New Jersey Governor Phil Murphy urged more New Jersey schools to return to in-person learning on March 17, just days after rallying parents placed blame for lingering closures squarely at the Governor’s feet. “Now is the time for all of our schools to meaningfully move forward with a return to in-person instruction, whether it be full-time or with a hybrid schedule,” Governor Murphy said during his regular coronavirus briefing in Trenton. The Governor pointed to billions in federal funding headed to schools from the American Rescue Plan and said his administration is doing everything in its power “to get as many kids back safely and responsibly into a classroom.”
New Jersey Governor Phil Murphy’s comments come as the number of students with the opportunity to attend classes in person continues to grow. Governor Murphy reported 142 school districts, serving 107,498 kids, are now providing in-person instruction. Another 534 districts, representing 843,394 students, are operating under hybrid schedules. However, 317,044 students across 98 districts remain in all-remote instruction a full year after most schools initially closed due to the Coronavirus pandemic. Parent frustration in many of those communities has long since boiled over, leading to parent rallies, legal battles, and even a police investigation into the suggestion of “physical violence” against those keeping schools closed.
On March 13, about 100 parents from across the state gathered in Montclair to demand action, not just from local school leaders but Governor Phil Murphy himself. “Aside from our (superintendents) and our board of ed, the person that I blame ultimately for this is Governor Murphy,” said rally organizer Danielle Wildstein, a parent in the Scotch Plains-Fanwood School District. She added: “It has come down to (Murphy), who gave the responsibility to the superintendents back in August, gave them a very gray blueprint and then stepped aside… It’s really about him stepping up now.”
New Jersey Governor Phil Murphy initially announced last June that all schools would be required to offer in-person instruction this academic year. However, he amended that mandate in August, citing increasing health concerns and logistical challenges brought forward by schools.
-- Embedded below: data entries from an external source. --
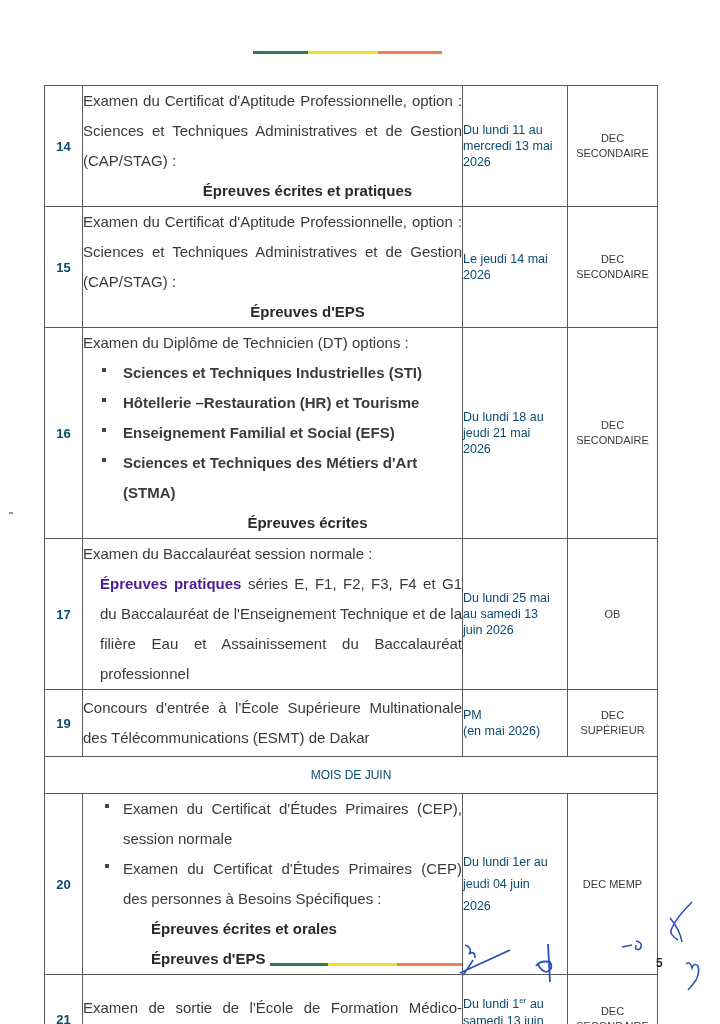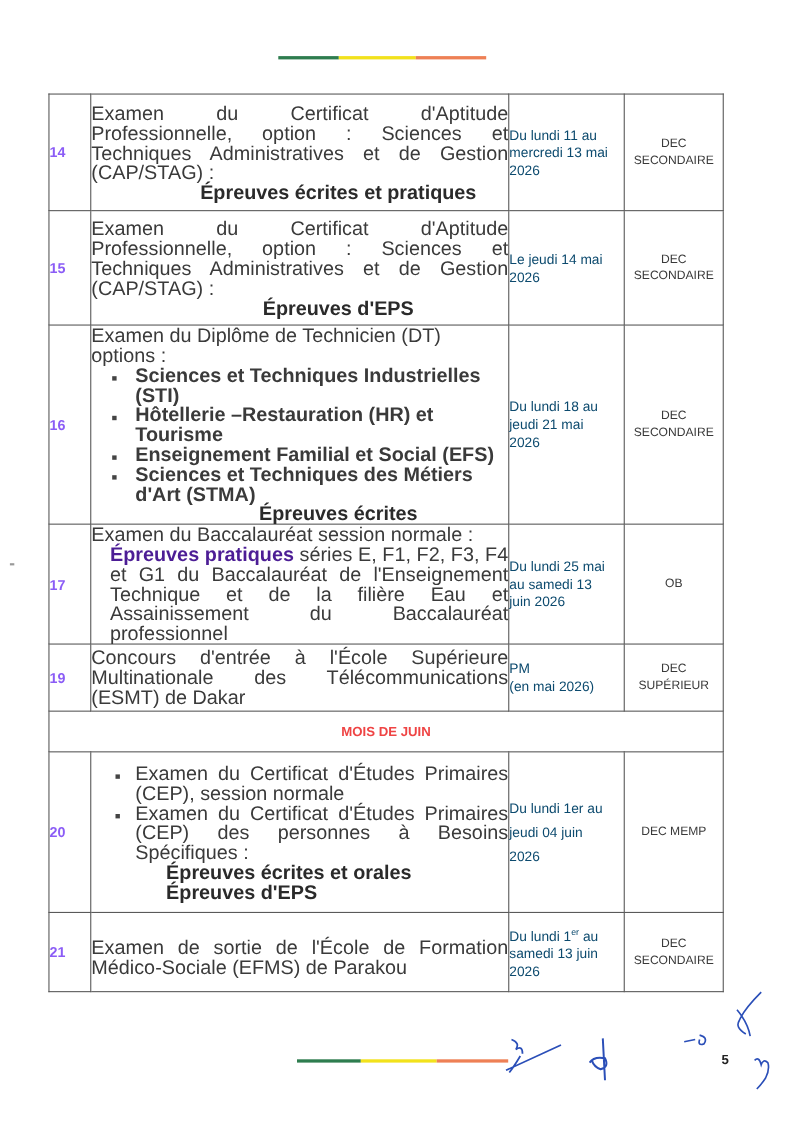"Examen du Certificat d'Aptitude" td.desc { font-size: 18px -> 15px; line-height: 18px -> 30px }
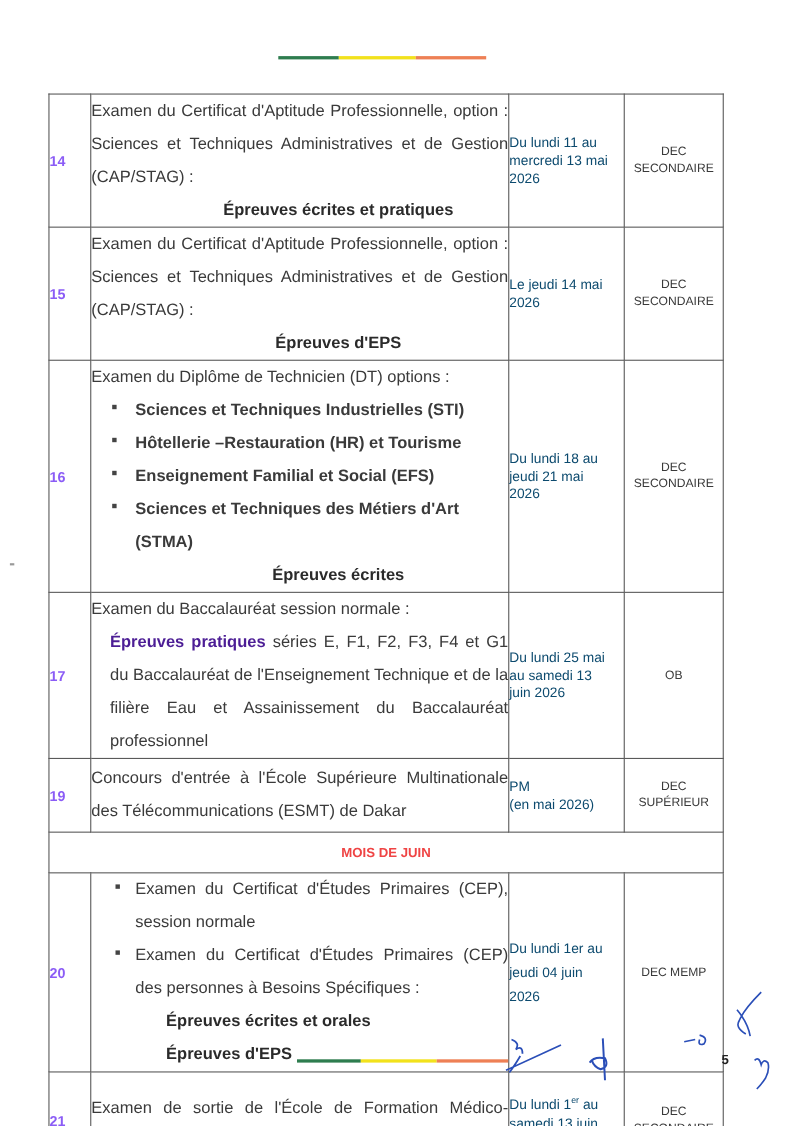"14" td.num { color: #8b5cf6 -> #0c4a6e; text-align: left -> center }
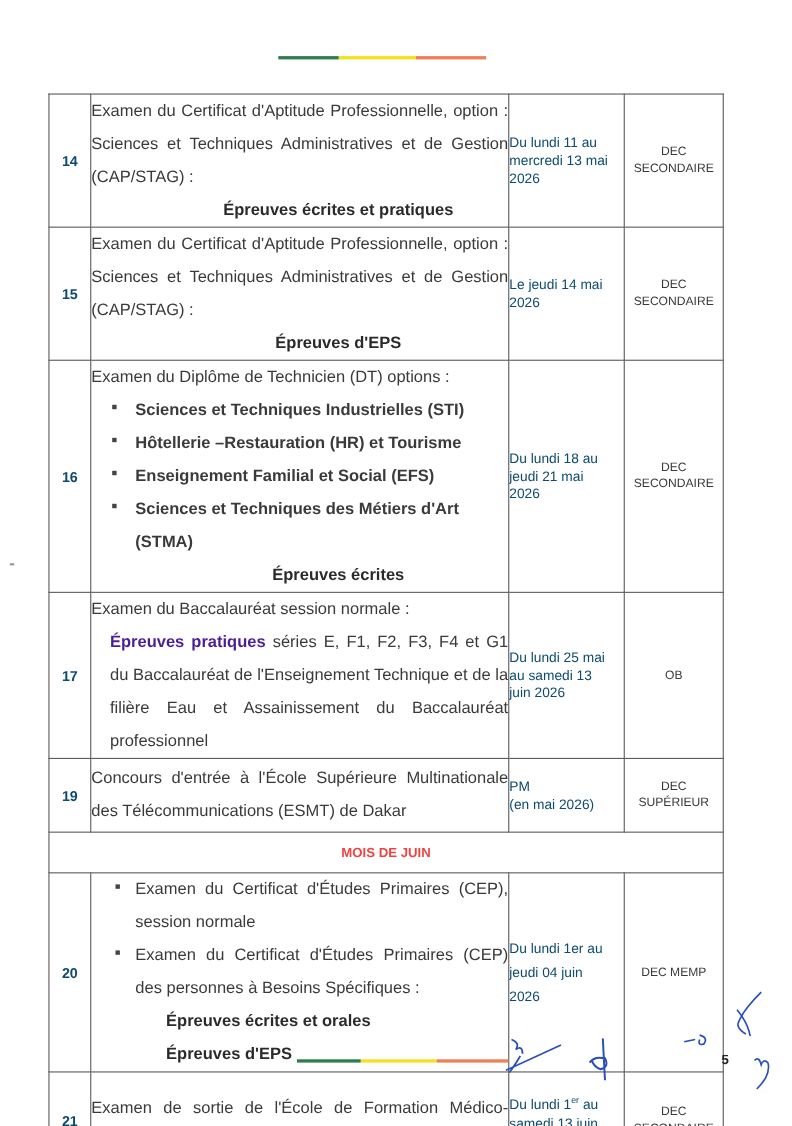"MOIS DE JUIN" td.month { color: #ef4444 -> #0c4a6e; font-weight: bold -> normal }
Murphy said districts could begin the year with all-remote instruction as long as they provided the state Department of Education with documented challenges, such as poor ventilation or a lack of protective equipment, and were working toward set reopening dates. Those dates, however, have been routinely pushed back, including at least one district that said in January it does not plan to open at all this school year. “We know there are students across our state who have fallen behind due to the burden and stress of remote learning, and it is time to stem this tide before more students fall away,” Murphy said on March 17.
According to the state’s dashboard, New Jersey has reported 188 in-school Coronavirus outbreaks, which have resulted in 890 cases among students, teachers, and school staff this academic year. The outbreak numbers only include cases in which contact tracers concluded people likely gave each other the virus on school grounds. The numbers do not include those who caught the virus during school sports practices, games, or extracurricular activities inside or outside school.